> [Exercise aim]:
Write out each line of the listing as it stands, without the images.

BEGIN

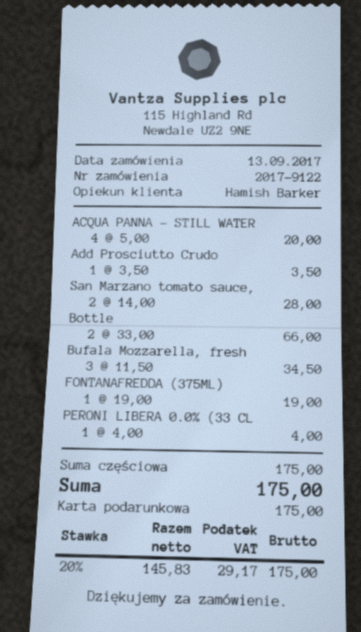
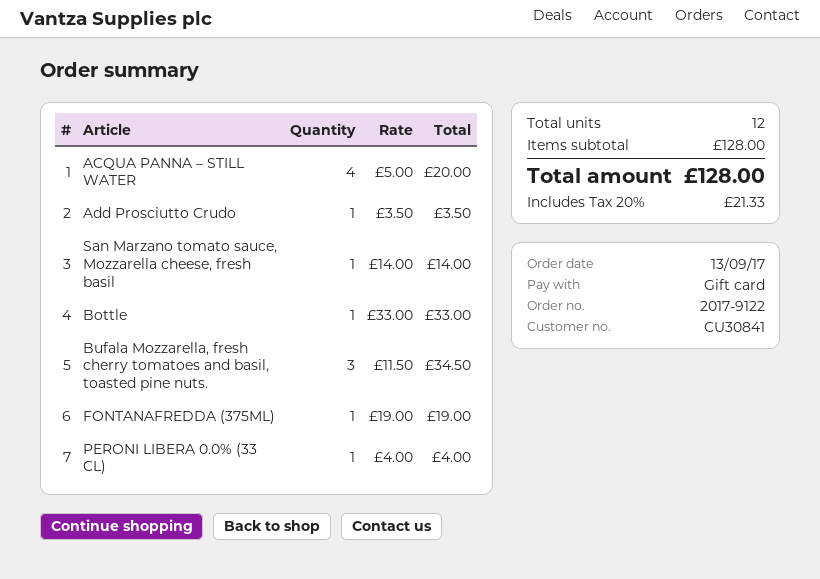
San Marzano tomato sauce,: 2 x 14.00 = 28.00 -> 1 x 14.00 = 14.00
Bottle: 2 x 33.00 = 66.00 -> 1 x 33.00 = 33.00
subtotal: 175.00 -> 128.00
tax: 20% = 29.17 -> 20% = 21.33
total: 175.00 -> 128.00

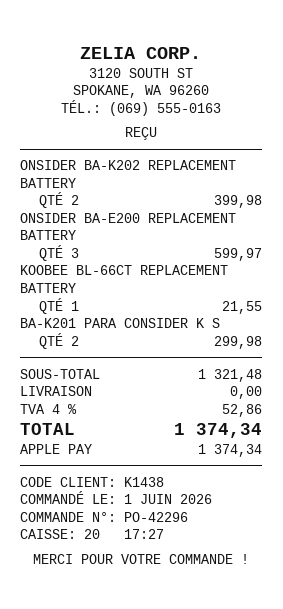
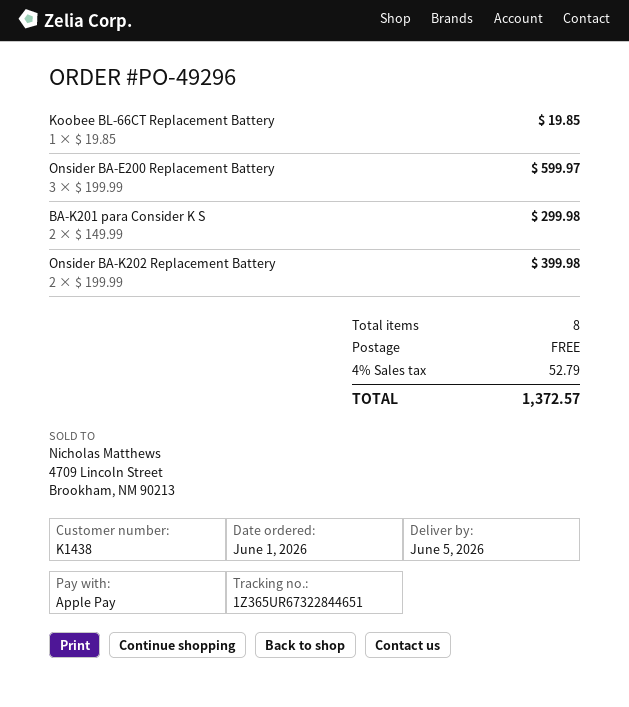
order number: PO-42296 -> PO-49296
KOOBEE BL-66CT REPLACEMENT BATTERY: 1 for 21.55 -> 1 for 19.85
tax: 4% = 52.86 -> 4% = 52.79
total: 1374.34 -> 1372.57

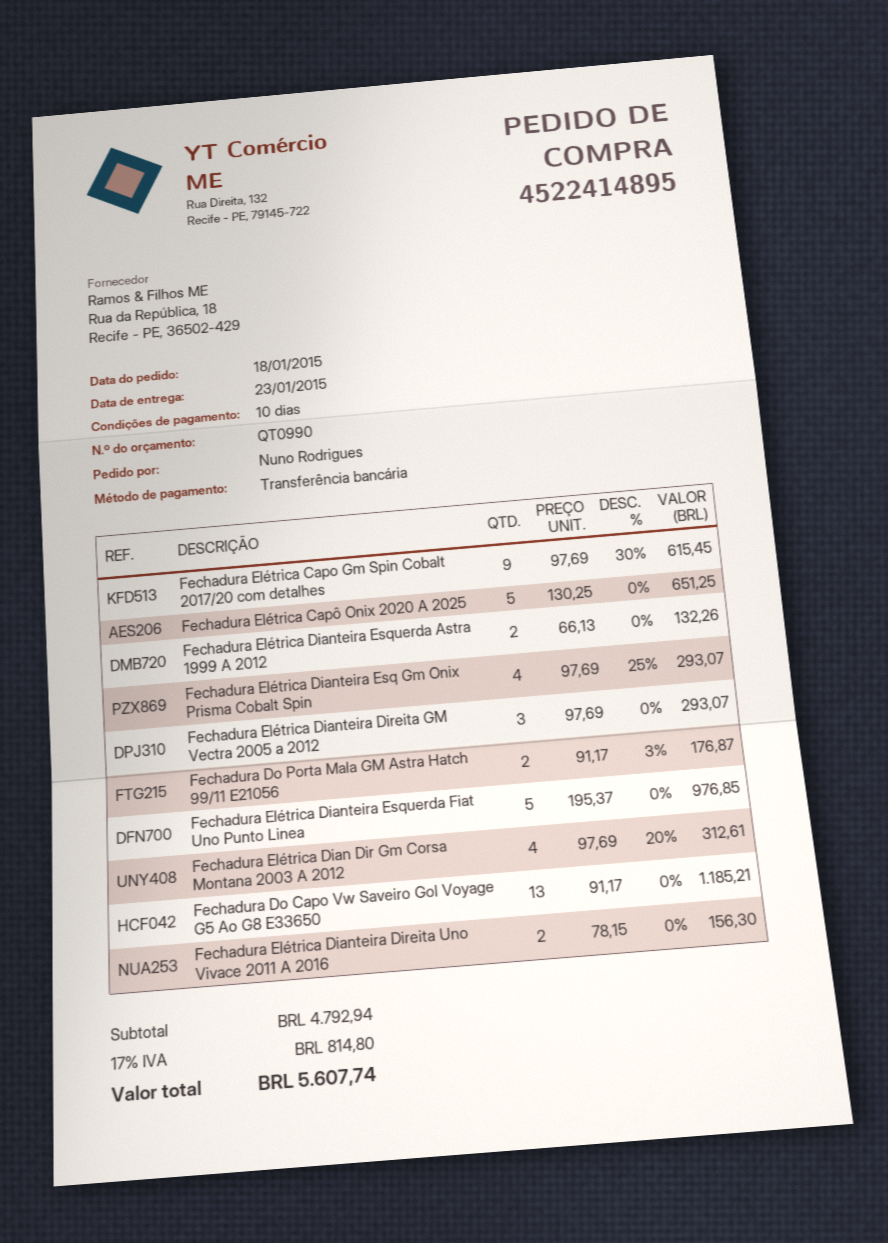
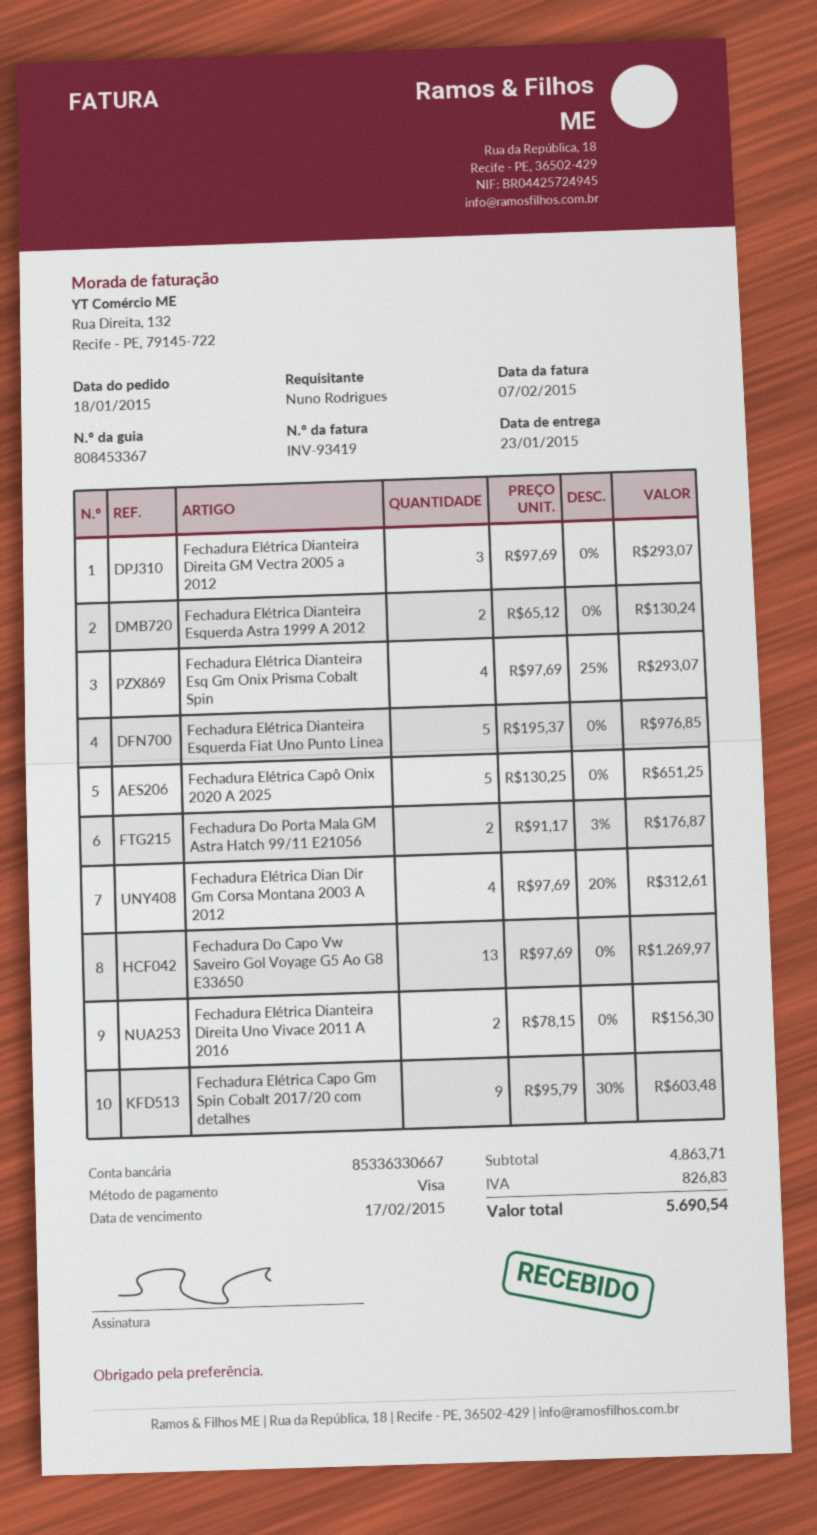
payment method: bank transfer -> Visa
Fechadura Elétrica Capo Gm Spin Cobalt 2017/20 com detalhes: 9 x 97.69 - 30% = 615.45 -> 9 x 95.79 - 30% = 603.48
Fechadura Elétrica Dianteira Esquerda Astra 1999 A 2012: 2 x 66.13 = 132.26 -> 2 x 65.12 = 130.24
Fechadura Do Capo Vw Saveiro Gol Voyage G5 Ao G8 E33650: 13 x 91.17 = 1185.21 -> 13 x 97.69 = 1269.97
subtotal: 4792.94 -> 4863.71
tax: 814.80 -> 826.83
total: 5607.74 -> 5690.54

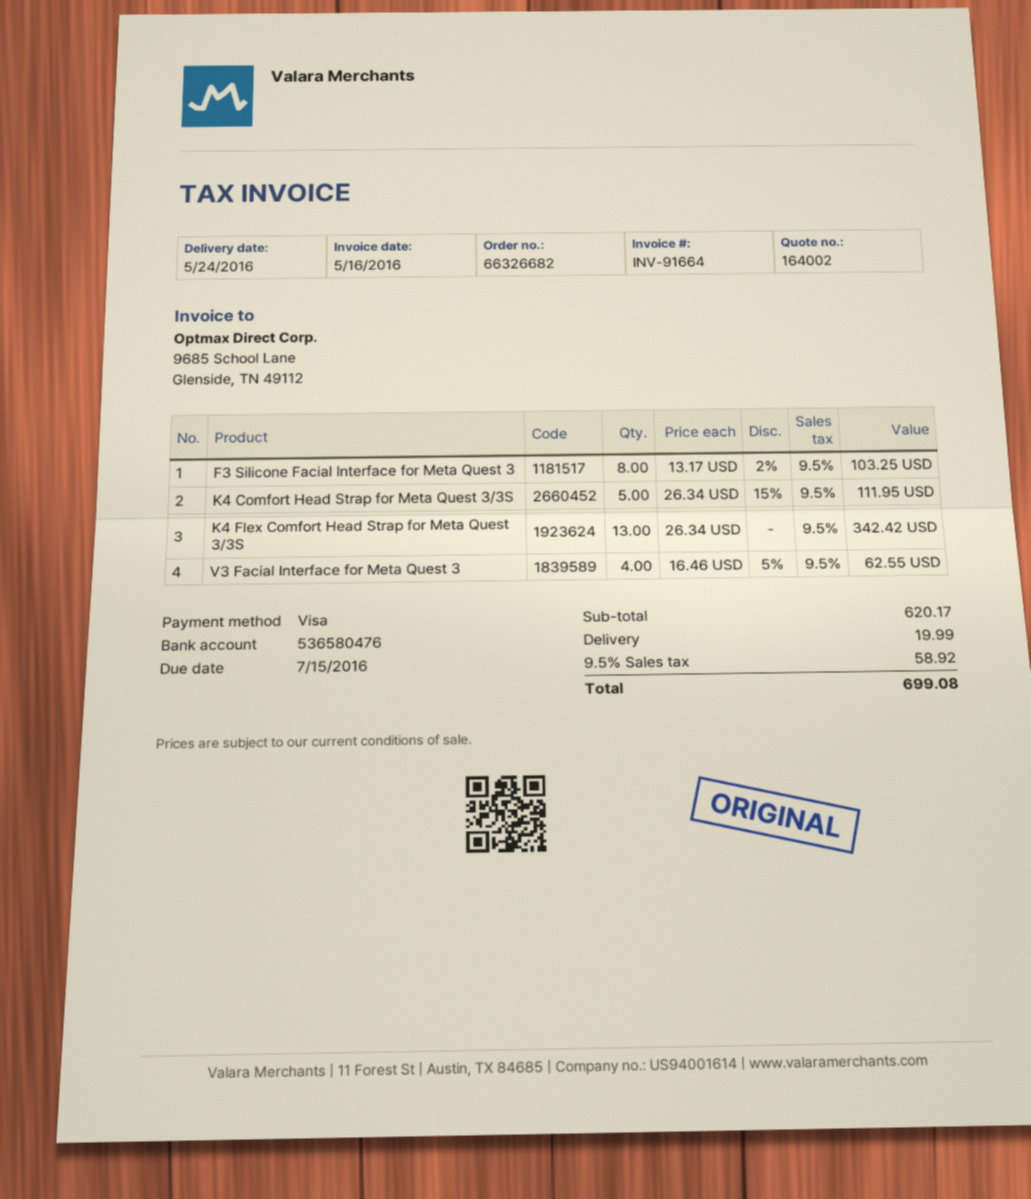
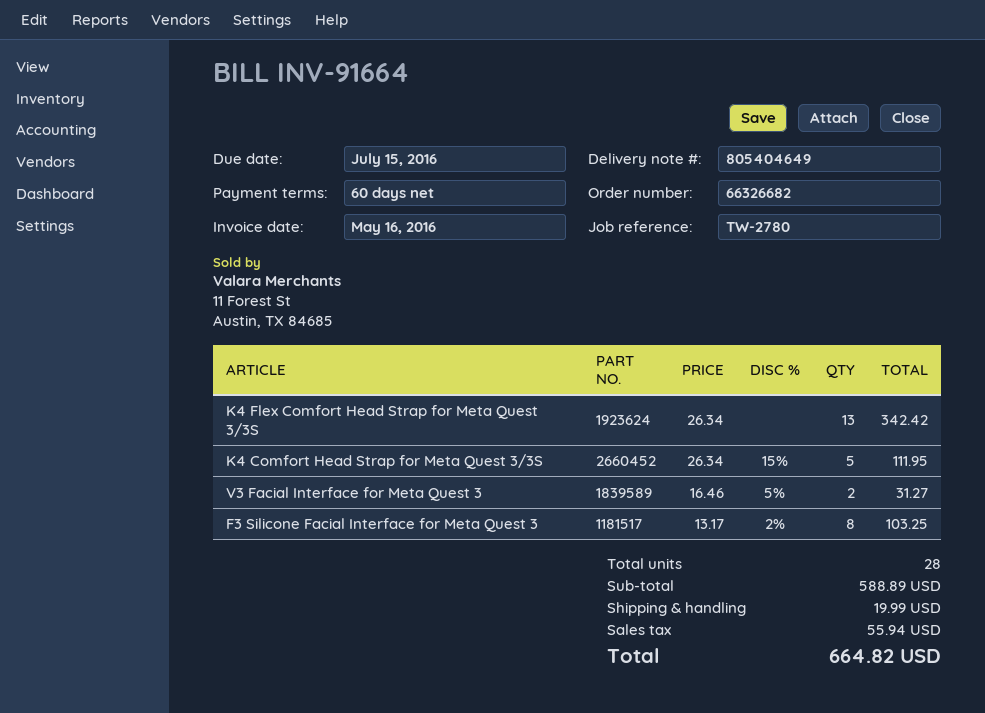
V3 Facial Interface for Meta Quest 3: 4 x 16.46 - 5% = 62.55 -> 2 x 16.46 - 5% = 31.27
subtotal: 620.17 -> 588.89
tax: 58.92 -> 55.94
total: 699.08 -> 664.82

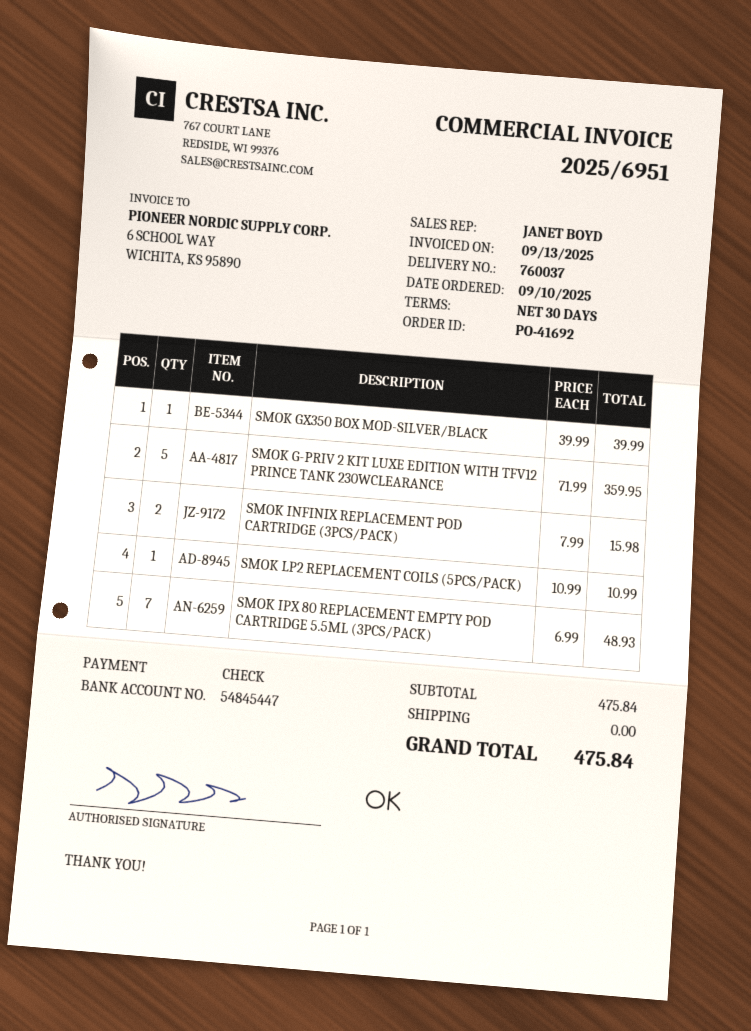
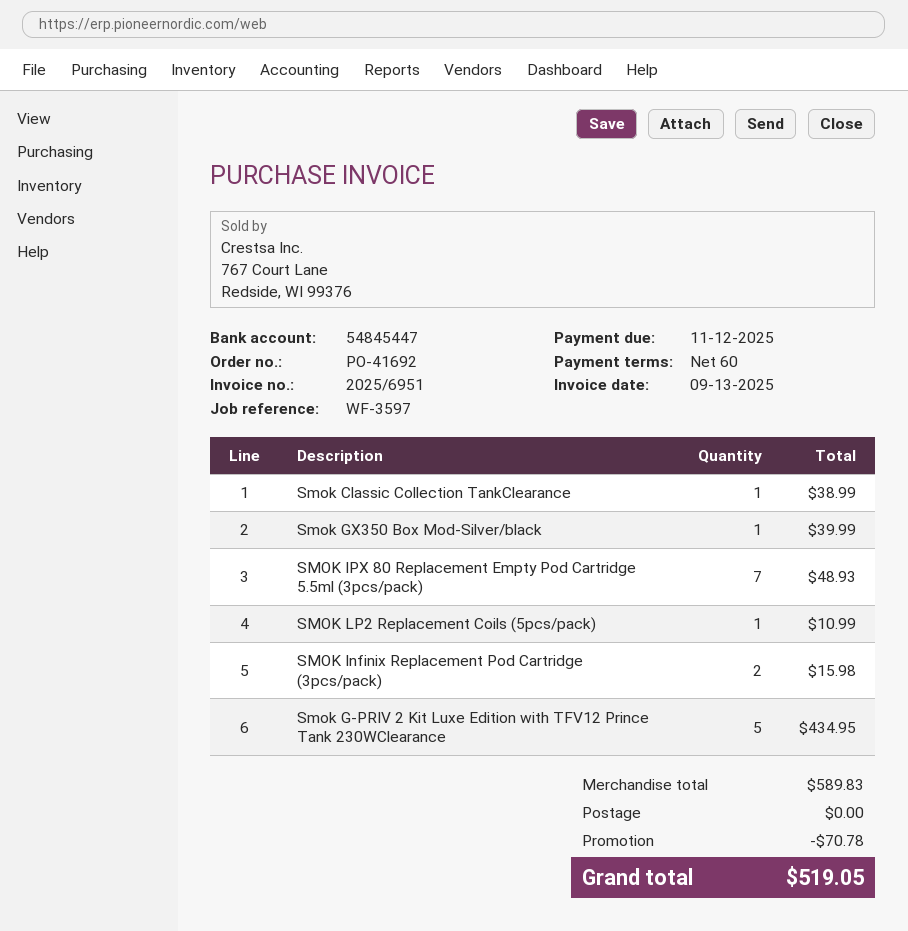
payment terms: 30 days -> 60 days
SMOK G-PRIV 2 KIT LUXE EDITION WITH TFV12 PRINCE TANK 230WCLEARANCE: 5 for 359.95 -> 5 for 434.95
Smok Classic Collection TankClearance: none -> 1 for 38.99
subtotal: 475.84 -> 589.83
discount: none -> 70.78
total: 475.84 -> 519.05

END

> [Answer box]:
San Marzano tomato sauce,: 2 x 14.00 = 28.00 -> 1 x 14.00 = 14.00
Bottle: 2 x 33.00 = 66.00 -> 1 x 33.00 = 33.00
subtotal: 175.00 -> 128.00
tax: 20% = 29.17 -> 20% = 21.33
total: 175.00 -> 128.00

order number: PO-42296 -> PO-49296
KOOBEE BL-66CT REPLACEMENT BATTERY: 1 for 21.55 -> 1 for 19.85
tax: 4% = 52.86 -> 4% = 52.79
total: 1374.34 -> 1372.57

payment method: bank transfer -> Visa
Fechadura Elétrica Capo Gm Spin Cobalt 2017/20 com detalhes: 9 x 97.69 - 30% = 615.45 -> 9 x 95.79 - 30% = 603.48
Fechadura Elétrica Dianteira Esquerda Astra 1999 A 2012: 2 x 66.13 = 132.26 -> 2 x 65.12 = 130.24
Fechadura Do Capo Vw Saveiro Gol Voyage G5 Ao G8 E33650: 13 x 91.17 = 1185.21 -> 13 x 97.69 = 1269.97
subtotal: 4792.94 -> 4863.71
tax: 814.80 -> 826.83
total: 5607.74 -> 5690.54

V3 Facial Interface for Meta Quest 3: 4 x 16.46 - 5% = 62.55 -> 2 x 16.46 - 5% = 31.27
subtotal: 620.17 -> 588.89
tax: 58.92 -> 55.94
total: 699.08 -> 664.82

payment terms: 30 days -> 60 days
SMOK G-PRIV 2 KIT LUXE EDITION WITH TFV12 PRINCE TANK 230WCLEARANCE: 5 for 359.95 -> 5 for 434.95
Smok Classic Collection TankClearance: none -> 1 for 38.99
subtotal: 475.84 -> 589.83
discount: none -> 70.78
total: 475.84 -> 519.05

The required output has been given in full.